SOURCE DATA:
—————

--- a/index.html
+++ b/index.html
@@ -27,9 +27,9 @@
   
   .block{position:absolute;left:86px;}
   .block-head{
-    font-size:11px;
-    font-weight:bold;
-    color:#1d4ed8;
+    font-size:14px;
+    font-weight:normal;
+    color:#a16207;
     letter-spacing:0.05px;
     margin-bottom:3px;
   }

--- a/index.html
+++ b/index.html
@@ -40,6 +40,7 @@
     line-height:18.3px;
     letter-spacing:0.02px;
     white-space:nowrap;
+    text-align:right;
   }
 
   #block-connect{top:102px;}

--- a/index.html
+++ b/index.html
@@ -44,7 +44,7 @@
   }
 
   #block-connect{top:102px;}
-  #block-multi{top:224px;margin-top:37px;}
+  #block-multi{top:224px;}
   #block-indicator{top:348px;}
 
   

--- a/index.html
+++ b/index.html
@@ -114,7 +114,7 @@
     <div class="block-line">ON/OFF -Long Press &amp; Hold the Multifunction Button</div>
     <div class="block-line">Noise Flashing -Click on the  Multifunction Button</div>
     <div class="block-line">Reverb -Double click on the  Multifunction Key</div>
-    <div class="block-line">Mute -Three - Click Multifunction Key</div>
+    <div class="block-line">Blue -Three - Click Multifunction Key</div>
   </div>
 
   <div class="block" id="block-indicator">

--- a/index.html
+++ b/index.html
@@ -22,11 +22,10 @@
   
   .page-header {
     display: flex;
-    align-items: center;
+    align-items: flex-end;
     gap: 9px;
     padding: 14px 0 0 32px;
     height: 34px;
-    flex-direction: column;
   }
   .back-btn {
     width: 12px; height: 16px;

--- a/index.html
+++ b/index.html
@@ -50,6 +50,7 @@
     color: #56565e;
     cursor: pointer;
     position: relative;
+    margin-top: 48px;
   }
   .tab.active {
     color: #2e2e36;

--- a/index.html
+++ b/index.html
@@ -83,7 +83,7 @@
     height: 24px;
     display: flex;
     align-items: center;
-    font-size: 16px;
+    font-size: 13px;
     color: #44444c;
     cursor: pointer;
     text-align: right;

—————

TASK STATEMENT:
Gather all lines from the records above in which "indicator" appears.

EXERCISE RESULT:
   #block-indicator{top:348px;}
   <div class="block" id="block-indicator">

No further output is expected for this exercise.